Frequently Asked Questions
When does the UW-L Pre-med club meet?
The UW-L Pre-med club meets every other Wednesday at 7:00PM in Cowley 151.
What are the chances of being accepted to medical school?
According to the AACOM website, “admission is competitive, but if you apply, you will have a chance. Here's why: Every completed application is carefully considered for admissions based on a variety of criteria. AACOMAS sends your application to the admissions department at each school that you select. When admissions officers consider your applications, they consider more than just your grades and test scores; they consider how well you will “fit” with their school.” By and large your chances of getting in vary from school to school. For example the University of Wisconsin School of Medicine and Public Health had a mean science GPA of 3.67 and a mean cumulative GPA of 3.71 for the entering class of 2010. However, a GPA of over 3.5 is generally considered competitive.
How well do UW-La Crosse students do?
For the University of Wisconsin School of Medicine and Public Health, there were 29 completed applicants and five were accepted for the entering class of 2010. All five enrolled. This was more than any other UW System school other than the University of Wisconsin - Madison.

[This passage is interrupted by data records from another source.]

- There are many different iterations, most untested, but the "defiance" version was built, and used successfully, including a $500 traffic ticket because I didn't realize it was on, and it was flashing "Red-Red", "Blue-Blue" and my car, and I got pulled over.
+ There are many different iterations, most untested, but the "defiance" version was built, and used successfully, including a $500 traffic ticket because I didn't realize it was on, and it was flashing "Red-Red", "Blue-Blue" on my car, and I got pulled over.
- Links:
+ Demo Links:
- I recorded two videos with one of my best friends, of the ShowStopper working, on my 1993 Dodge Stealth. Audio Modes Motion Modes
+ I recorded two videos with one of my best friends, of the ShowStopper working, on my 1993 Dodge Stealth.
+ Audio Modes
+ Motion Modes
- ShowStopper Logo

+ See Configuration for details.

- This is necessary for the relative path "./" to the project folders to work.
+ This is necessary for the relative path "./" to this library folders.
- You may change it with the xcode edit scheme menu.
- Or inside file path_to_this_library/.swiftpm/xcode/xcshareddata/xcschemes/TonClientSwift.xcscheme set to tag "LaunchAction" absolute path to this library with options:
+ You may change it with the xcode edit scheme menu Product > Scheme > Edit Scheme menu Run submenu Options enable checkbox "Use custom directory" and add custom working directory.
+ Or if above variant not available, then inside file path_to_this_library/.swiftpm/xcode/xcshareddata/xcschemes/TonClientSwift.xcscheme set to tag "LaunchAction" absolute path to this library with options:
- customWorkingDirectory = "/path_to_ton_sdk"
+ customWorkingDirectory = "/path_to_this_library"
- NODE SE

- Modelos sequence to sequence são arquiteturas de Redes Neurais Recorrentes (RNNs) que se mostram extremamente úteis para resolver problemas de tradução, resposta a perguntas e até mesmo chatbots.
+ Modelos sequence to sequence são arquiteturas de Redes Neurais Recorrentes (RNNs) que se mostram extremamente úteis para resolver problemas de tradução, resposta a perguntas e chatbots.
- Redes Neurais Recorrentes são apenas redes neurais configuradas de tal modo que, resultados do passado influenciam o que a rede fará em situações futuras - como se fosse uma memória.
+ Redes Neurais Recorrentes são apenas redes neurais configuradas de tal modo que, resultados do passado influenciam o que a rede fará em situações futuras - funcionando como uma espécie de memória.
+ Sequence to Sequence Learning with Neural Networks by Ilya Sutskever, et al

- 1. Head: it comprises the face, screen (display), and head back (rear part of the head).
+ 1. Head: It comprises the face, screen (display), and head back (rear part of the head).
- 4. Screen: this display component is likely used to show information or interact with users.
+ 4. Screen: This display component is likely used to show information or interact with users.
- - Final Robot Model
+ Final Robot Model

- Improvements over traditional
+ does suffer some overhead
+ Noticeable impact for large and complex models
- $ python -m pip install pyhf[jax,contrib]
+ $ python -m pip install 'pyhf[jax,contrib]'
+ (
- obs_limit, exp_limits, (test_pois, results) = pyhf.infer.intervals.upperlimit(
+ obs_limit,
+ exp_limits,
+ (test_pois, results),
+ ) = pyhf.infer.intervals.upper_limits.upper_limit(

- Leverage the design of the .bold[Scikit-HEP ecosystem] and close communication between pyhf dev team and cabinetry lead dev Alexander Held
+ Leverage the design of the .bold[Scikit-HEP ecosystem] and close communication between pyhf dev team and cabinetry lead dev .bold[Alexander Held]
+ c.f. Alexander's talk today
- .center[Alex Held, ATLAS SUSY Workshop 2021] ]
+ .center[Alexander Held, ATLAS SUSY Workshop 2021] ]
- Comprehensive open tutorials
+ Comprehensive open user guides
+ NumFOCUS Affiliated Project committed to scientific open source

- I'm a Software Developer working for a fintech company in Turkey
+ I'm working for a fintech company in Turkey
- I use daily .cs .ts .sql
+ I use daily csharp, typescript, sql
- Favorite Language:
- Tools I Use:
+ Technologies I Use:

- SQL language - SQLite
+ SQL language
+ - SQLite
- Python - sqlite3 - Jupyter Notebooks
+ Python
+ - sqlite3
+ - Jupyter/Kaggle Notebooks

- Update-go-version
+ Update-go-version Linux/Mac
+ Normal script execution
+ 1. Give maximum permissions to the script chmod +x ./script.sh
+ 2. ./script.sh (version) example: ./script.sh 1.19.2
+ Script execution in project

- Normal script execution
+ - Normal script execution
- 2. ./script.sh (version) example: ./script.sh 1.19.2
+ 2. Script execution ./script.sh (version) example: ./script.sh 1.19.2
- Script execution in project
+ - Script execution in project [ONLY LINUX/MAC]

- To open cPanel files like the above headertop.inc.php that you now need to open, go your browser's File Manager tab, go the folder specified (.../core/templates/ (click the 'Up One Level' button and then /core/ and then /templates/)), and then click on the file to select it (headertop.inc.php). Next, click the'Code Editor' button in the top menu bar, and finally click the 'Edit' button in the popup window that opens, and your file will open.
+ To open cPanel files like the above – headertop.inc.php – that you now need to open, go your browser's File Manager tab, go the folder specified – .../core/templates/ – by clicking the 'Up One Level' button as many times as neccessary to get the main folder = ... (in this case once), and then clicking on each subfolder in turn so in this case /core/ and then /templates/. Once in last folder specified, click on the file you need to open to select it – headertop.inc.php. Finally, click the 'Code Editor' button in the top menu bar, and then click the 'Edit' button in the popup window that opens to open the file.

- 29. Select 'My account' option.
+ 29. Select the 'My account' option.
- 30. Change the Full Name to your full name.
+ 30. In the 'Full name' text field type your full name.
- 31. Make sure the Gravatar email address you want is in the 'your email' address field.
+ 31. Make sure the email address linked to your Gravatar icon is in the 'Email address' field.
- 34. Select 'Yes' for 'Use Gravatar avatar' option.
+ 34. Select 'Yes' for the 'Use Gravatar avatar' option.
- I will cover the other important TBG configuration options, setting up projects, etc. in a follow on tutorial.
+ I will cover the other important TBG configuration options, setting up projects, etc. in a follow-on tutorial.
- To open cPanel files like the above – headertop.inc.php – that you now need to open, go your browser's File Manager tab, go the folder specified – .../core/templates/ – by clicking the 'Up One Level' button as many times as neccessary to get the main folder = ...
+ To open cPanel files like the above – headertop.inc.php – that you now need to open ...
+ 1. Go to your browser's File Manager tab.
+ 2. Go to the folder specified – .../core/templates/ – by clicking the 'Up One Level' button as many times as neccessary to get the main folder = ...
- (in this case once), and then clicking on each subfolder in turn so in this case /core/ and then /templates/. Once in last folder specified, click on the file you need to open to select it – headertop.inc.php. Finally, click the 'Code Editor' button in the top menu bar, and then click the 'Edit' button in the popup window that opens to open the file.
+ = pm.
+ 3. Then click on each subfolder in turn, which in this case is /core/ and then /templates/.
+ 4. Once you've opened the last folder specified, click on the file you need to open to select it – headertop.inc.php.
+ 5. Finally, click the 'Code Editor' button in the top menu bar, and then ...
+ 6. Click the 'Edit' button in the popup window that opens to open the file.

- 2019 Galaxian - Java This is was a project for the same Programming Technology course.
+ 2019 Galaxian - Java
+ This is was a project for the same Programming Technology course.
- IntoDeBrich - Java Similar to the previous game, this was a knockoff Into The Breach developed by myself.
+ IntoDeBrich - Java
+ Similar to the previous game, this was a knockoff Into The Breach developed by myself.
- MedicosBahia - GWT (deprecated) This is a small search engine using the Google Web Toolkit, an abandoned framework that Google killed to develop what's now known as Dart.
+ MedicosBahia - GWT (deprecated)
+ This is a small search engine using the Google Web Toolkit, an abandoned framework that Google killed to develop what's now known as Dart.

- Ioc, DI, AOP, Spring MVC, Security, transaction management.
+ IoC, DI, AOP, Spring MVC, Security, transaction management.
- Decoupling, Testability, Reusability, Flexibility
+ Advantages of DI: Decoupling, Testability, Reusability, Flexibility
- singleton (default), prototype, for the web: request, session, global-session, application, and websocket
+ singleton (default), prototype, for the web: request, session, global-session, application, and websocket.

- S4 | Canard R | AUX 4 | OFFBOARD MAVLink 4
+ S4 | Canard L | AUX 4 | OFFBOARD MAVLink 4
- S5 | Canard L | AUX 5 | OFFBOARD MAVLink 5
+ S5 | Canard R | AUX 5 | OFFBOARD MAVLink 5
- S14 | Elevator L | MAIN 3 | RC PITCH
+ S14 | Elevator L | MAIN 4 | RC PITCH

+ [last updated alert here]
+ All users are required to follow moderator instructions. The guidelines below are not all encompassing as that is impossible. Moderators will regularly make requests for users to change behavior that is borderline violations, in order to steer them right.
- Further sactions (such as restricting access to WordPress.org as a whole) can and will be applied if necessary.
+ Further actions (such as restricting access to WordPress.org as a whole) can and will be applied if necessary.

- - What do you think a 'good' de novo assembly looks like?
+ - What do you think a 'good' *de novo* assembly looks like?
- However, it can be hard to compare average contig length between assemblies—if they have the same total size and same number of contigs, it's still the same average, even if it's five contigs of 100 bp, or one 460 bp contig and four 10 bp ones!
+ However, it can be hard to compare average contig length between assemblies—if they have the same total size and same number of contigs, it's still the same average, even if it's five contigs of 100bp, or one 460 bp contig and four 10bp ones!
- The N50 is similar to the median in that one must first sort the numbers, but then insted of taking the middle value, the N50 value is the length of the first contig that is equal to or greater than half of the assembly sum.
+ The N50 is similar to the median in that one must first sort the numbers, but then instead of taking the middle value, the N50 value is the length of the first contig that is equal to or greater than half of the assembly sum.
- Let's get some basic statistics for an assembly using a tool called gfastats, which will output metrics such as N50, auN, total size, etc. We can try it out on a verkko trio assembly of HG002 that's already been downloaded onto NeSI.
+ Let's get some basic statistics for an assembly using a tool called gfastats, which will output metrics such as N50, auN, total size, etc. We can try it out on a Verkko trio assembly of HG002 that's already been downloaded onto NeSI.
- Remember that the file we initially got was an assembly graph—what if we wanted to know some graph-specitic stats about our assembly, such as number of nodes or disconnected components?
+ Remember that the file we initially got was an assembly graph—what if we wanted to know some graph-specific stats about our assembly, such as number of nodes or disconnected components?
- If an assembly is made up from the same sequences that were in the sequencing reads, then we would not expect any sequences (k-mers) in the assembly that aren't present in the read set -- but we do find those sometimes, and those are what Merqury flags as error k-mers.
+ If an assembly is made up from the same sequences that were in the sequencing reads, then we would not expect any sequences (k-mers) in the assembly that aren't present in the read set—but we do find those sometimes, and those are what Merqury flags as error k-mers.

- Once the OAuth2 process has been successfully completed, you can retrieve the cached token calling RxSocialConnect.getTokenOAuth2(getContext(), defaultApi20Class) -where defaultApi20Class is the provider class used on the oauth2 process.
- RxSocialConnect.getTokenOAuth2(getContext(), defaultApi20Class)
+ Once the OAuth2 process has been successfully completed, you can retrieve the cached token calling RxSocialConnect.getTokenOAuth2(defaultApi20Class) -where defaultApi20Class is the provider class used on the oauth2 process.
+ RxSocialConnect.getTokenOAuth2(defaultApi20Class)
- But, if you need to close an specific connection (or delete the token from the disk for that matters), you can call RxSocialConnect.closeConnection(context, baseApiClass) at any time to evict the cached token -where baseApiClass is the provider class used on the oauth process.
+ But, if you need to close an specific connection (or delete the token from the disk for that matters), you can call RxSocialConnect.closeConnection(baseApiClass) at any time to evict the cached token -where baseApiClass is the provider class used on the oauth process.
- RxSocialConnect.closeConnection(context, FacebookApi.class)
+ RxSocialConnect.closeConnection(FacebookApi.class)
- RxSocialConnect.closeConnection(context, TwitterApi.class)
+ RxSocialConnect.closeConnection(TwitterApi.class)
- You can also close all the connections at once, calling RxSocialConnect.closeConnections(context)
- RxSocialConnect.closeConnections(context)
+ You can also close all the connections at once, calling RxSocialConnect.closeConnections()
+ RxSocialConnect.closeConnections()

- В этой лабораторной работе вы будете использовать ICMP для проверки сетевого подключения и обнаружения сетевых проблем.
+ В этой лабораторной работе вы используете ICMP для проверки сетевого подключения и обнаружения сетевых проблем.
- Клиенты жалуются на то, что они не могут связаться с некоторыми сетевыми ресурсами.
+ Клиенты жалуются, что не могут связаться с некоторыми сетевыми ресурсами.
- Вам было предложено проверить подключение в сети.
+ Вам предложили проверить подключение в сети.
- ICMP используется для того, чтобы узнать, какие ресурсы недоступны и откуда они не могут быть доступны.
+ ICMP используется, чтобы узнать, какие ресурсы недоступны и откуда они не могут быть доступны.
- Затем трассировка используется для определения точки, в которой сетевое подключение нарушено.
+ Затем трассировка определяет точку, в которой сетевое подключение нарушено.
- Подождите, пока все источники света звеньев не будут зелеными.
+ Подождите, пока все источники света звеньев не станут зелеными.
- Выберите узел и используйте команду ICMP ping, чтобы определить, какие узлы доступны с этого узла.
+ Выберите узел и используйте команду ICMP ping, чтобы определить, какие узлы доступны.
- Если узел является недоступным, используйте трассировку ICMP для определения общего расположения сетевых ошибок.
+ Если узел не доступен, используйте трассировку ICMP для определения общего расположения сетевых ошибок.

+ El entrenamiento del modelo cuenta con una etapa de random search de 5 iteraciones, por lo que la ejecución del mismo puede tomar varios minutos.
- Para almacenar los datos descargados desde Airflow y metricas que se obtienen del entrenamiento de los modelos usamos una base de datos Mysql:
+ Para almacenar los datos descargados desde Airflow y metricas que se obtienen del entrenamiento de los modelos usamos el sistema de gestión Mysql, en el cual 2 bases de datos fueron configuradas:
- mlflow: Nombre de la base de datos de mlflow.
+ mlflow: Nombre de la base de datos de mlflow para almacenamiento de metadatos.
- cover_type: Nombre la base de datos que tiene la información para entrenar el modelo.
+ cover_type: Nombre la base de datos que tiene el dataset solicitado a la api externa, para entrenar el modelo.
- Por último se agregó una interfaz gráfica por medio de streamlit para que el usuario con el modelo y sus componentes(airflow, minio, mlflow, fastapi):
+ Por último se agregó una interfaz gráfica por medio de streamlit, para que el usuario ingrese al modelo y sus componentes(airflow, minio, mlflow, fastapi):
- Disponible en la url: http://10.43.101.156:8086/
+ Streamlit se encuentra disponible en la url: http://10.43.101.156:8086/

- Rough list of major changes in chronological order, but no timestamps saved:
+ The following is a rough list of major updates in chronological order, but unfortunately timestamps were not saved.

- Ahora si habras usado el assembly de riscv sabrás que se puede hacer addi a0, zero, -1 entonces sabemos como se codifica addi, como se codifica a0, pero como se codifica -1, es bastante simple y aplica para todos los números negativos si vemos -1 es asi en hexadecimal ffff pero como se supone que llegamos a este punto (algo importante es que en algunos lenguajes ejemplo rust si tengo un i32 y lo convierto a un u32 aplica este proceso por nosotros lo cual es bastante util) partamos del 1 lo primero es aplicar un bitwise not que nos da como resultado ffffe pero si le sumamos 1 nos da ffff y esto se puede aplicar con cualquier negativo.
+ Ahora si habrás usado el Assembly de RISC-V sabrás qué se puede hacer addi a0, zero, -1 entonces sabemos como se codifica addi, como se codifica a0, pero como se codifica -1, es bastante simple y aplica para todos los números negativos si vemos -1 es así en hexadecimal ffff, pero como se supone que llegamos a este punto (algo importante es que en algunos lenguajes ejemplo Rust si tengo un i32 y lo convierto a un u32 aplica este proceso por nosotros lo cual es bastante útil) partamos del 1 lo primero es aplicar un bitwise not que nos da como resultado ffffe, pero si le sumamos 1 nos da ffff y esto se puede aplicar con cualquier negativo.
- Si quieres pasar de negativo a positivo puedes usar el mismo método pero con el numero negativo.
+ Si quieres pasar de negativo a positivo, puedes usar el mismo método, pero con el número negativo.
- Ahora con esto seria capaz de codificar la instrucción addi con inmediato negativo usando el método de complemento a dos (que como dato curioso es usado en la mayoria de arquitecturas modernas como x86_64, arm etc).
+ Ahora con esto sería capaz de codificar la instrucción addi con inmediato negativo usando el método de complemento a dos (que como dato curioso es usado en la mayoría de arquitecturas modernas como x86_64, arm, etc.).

How many medical schools do students generally apply to?
Most students generally apply to several medical schools, with eight to ten being the most common.
What does it take to become a doctor?
The typical physician completes a four-year undergraduate degree usually in biology or chemistry although any major is acceptable providing all pre-medical prerequisites have been met. The undergraduate degree is followed by four years of either medical or osteopathic school, followed by a minimum of three years of residency training. This is equal to a minimum of 11 years after high school.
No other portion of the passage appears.